-- WHAT TO PRODUCE --
If a line in the data holds the string "uyuni", list it.

-- SUPPLIED RECORDS --

◆ ◆ ◆

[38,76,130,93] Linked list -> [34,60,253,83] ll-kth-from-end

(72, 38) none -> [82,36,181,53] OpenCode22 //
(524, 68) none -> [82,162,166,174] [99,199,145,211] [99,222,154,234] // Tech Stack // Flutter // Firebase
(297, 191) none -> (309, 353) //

◆ ◆ ◆

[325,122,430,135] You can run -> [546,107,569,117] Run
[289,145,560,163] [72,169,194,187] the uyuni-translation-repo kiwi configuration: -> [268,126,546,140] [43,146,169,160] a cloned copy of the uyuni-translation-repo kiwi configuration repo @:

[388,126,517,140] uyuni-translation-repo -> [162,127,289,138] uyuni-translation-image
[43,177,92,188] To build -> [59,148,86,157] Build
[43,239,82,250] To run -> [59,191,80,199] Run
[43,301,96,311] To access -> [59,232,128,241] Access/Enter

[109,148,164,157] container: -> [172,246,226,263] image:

◆ ◆ ◆

-- EXERCISE OUTPUT --
[289,145,560,163] [72,169,194,187] the uyuni-translation-repo kiwi configuration: -> [268,126,546,140] [43,146,169,160] a cloned copy of the uyuni-translation-repo kiwi configuration repo @:
[388,126,517,140] uyuni-translation-repo -> [162,127,289,138] uyuni-translation-image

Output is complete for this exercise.